What to produce —
Up to and including the line with "allows assignments and chaining of expressions.", restate the records below word for word, beginning with their first line.

Given data —
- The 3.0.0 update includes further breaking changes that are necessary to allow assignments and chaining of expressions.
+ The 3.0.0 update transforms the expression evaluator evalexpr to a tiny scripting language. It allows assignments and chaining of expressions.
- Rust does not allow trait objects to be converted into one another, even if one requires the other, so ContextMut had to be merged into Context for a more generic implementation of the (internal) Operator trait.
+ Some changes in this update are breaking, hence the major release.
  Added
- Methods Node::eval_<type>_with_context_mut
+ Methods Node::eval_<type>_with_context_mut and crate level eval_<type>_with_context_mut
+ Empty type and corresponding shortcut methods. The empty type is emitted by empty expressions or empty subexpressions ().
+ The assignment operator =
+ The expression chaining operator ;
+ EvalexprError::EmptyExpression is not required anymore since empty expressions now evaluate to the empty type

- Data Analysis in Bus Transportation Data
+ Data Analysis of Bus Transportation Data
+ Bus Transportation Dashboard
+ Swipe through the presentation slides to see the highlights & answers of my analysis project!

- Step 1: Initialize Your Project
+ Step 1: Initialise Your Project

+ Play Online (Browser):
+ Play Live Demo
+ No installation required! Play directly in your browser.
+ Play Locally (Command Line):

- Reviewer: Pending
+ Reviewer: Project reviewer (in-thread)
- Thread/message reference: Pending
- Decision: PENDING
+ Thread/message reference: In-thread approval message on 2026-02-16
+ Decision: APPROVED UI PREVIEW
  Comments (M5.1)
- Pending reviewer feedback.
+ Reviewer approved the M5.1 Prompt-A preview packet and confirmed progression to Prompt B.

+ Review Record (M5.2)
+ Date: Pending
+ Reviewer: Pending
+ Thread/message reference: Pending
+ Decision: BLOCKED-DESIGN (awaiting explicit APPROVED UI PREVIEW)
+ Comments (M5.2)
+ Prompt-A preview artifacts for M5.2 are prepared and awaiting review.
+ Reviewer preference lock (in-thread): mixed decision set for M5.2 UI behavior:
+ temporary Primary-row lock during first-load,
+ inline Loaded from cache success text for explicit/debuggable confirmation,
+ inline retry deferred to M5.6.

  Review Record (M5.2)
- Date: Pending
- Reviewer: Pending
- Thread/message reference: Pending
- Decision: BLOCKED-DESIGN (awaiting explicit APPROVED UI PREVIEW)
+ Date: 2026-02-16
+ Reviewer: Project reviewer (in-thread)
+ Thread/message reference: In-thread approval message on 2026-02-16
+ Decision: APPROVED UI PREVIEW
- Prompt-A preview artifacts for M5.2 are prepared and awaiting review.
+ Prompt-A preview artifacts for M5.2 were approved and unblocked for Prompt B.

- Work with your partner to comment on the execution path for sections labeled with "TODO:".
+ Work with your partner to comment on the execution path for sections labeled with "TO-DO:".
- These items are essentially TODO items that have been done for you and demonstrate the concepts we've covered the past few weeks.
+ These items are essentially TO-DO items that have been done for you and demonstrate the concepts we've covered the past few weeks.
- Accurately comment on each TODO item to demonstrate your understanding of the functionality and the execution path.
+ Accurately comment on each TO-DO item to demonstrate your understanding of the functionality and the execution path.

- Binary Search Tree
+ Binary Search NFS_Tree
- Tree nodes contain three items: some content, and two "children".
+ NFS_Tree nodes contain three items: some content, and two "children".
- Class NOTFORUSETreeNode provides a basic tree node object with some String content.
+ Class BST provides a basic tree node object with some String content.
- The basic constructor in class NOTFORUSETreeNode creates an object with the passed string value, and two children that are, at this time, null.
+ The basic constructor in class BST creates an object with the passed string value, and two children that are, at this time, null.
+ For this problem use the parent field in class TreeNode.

Solved exercise —
- The 3.0.0 update includes further breaking changes that are necessary to allow assignments and chaining of expressions.
+ The 3.0.0 update transforms the expression evaluator evalexpr to a tiny scripting language. It allows assignments and chaining of expressions.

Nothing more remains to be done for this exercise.